__TASK DIRECTIONS__
Only one stretch of the data below is needed. Output the lines from the one with "Middle Age Birthday Card: 2 -> 3" up to and including the one with "Keep on Kicking Ass Card: none -> 2", exactly as they stand.

__THE INPUT__
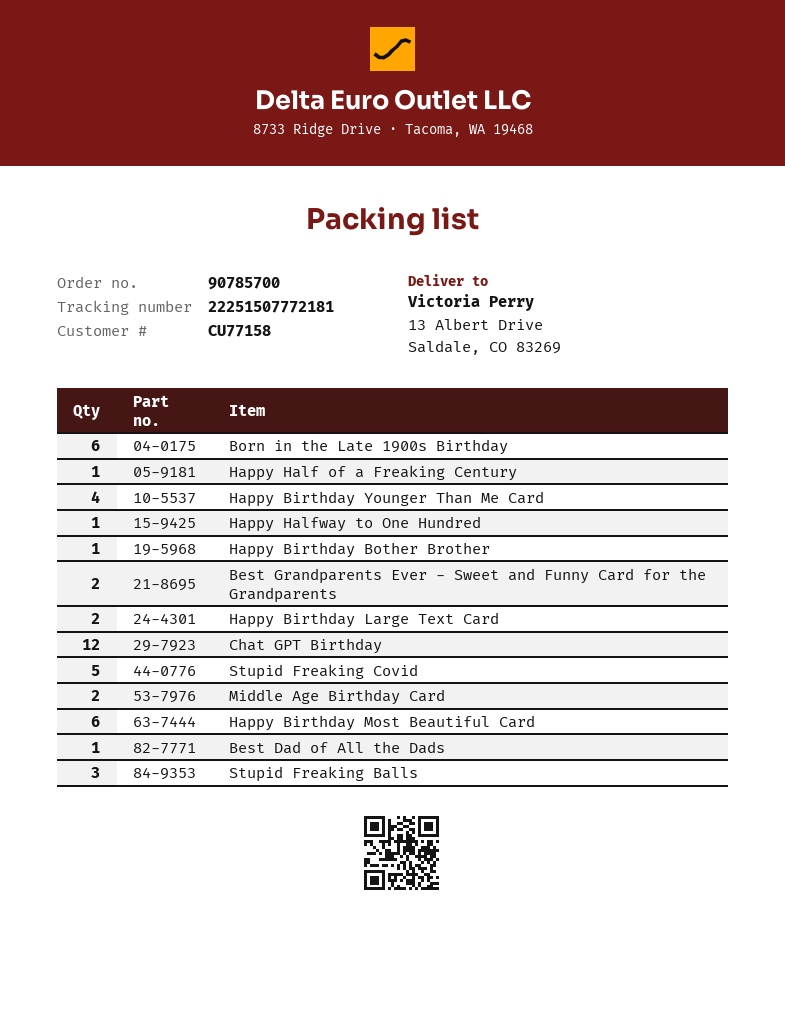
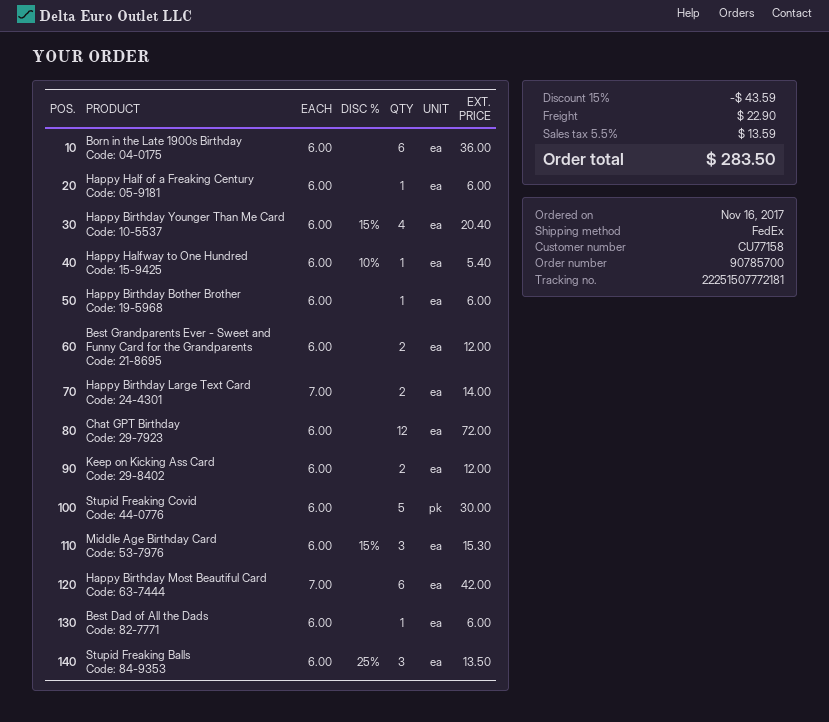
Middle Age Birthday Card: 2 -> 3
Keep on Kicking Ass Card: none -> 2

...

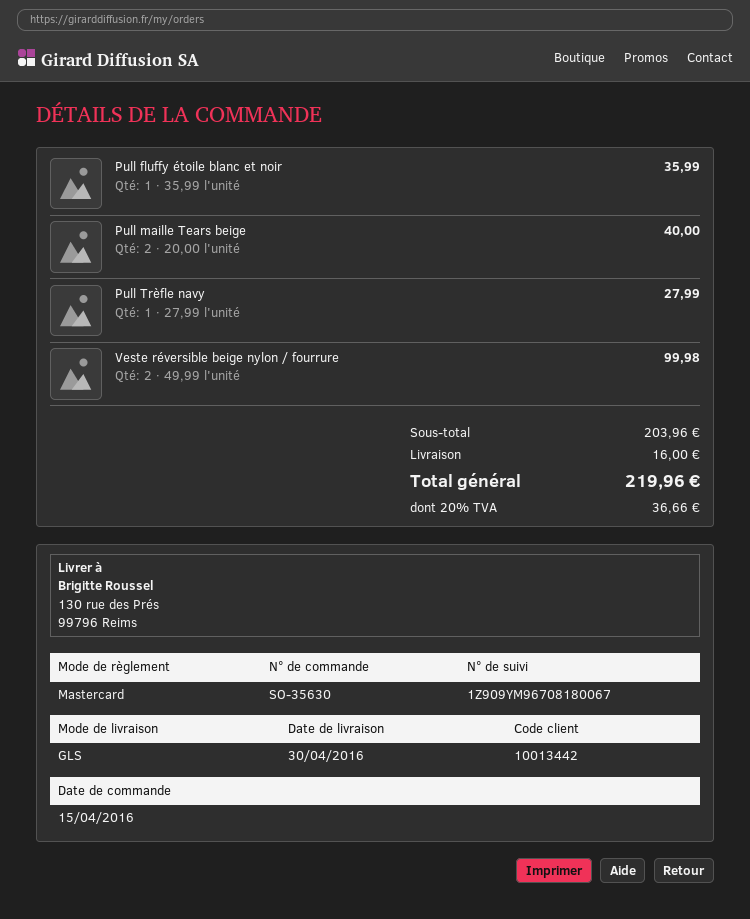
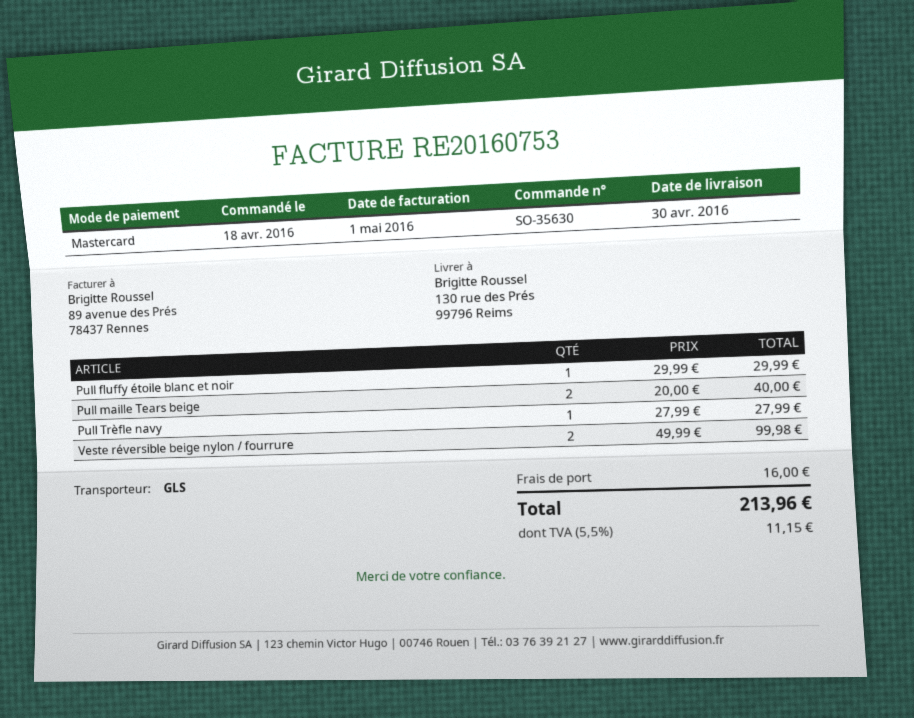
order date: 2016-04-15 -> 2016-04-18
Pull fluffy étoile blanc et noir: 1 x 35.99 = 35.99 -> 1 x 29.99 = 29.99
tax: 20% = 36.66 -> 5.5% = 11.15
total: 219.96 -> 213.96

__EXPECTED ANSWER__
Middle Age Birthday Card: 2 -> 3
Keep on Kicking Ass Card: none -> 2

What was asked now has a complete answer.